TASK DESCRIPTION:
Report how many lines of the entries below contain the word "similarité", and nothing more.

[Change detection data]

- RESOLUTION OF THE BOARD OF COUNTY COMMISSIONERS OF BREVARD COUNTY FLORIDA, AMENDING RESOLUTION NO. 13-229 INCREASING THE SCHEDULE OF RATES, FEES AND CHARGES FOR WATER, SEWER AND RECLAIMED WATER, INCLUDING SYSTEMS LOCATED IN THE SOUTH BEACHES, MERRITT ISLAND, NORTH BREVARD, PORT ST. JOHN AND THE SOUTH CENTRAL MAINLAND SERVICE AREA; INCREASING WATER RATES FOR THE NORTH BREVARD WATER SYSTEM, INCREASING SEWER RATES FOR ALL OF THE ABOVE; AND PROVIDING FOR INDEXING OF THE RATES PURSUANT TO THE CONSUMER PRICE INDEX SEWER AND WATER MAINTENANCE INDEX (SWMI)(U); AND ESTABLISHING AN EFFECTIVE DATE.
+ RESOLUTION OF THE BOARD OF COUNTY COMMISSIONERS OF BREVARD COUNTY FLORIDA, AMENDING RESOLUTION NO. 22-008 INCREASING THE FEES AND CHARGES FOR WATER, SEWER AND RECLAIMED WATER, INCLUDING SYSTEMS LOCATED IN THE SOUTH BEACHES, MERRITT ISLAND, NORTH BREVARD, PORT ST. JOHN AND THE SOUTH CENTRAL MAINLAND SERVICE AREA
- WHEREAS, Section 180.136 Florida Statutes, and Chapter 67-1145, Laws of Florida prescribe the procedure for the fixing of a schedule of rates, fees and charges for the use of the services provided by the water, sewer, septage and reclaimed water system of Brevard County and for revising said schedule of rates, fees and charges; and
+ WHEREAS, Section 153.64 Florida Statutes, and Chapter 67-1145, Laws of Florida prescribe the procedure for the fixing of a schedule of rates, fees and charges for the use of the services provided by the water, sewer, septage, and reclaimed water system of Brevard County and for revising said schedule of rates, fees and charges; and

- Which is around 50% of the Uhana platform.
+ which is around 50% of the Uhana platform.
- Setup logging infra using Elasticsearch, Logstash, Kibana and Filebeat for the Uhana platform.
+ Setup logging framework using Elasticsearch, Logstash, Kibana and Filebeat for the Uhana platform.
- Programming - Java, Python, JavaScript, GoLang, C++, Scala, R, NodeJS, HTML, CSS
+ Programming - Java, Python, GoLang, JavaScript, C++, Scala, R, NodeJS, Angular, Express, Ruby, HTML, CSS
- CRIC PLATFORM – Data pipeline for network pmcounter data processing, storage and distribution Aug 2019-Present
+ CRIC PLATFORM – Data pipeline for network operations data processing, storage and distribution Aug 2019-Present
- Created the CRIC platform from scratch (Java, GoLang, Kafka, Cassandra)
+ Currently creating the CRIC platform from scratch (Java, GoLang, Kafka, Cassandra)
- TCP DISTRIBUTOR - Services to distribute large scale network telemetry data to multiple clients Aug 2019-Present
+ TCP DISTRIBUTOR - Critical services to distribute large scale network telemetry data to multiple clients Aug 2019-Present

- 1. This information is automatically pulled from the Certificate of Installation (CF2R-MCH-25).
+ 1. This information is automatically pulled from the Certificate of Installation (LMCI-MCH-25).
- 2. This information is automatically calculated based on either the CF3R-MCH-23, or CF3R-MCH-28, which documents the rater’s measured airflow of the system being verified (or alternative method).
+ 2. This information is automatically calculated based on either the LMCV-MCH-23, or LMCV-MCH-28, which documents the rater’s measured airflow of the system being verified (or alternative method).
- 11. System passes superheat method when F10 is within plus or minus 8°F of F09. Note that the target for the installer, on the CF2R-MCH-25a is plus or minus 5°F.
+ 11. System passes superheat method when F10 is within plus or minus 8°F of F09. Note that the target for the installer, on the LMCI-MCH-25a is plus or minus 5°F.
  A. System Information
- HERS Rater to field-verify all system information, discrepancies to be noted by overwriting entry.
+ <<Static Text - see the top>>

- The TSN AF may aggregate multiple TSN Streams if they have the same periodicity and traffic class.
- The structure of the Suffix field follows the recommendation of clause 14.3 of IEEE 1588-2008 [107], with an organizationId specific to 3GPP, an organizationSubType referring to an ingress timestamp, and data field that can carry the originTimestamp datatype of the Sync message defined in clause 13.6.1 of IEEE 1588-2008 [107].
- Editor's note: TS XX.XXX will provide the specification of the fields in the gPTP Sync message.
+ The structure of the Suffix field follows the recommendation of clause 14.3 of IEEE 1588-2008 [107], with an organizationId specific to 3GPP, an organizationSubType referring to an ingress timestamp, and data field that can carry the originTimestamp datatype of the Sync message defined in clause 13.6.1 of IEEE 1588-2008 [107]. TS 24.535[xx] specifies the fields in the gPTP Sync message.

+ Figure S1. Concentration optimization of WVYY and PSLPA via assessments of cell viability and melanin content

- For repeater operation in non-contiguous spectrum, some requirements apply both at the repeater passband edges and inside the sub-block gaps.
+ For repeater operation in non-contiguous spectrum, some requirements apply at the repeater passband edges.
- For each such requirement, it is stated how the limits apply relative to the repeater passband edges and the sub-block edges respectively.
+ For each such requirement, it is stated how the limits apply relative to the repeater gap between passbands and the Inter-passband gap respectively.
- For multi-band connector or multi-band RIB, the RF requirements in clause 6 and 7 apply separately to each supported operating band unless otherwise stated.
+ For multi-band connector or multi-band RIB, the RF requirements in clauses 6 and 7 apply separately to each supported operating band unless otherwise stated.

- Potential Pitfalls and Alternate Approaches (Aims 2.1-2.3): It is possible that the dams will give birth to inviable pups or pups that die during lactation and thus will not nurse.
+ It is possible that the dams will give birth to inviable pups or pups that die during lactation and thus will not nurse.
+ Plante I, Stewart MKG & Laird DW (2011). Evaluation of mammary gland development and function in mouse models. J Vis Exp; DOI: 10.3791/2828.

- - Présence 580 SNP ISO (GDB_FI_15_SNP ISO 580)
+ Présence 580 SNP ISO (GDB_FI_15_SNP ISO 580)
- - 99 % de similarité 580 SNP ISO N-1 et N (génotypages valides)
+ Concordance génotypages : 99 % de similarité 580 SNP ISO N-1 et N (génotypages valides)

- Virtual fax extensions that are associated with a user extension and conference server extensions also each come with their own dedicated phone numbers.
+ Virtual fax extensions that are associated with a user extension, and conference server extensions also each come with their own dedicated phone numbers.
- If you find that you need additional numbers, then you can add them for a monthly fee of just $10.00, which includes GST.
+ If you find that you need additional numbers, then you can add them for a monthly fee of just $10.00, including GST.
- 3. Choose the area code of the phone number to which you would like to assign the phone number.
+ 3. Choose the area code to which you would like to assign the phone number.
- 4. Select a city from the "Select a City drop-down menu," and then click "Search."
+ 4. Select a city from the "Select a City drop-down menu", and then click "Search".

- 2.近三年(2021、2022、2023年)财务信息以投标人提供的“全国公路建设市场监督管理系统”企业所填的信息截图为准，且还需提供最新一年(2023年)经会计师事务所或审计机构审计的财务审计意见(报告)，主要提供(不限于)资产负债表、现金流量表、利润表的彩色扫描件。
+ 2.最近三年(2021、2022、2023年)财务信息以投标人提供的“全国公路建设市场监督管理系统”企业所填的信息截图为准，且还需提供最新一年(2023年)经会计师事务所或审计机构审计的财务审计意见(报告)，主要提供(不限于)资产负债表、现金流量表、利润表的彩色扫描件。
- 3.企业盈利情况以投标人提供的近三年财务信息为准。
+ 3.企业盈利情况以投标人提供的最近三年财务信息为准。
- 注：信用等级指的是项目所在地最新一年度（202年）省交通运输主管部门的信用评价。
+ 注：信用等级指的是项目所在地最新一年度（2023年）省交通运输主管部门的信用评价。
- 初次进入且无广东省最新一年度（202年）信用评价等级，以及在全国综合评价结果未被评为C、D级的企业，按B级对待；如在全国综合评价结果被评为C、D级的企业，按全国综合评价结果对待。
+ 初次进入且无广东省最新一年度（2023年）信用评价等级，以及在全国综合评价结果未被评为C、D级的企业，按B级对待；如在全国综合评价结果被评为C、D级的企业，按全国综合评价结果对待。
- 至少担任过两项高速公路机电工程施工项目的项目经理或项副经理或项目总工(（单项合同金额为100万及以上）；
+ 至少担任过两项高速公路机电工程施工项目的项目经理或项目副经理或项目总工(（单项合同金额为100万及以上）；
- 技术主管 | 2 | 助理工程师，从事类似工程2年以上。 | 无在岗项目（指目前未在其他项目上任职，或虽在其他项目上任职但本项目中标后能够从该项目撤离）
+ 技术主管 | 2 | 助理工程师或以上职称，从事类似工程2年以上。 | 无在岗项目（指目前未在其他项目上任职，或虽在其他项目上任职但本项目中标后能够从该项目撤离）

WRITTEN ANSWER:
2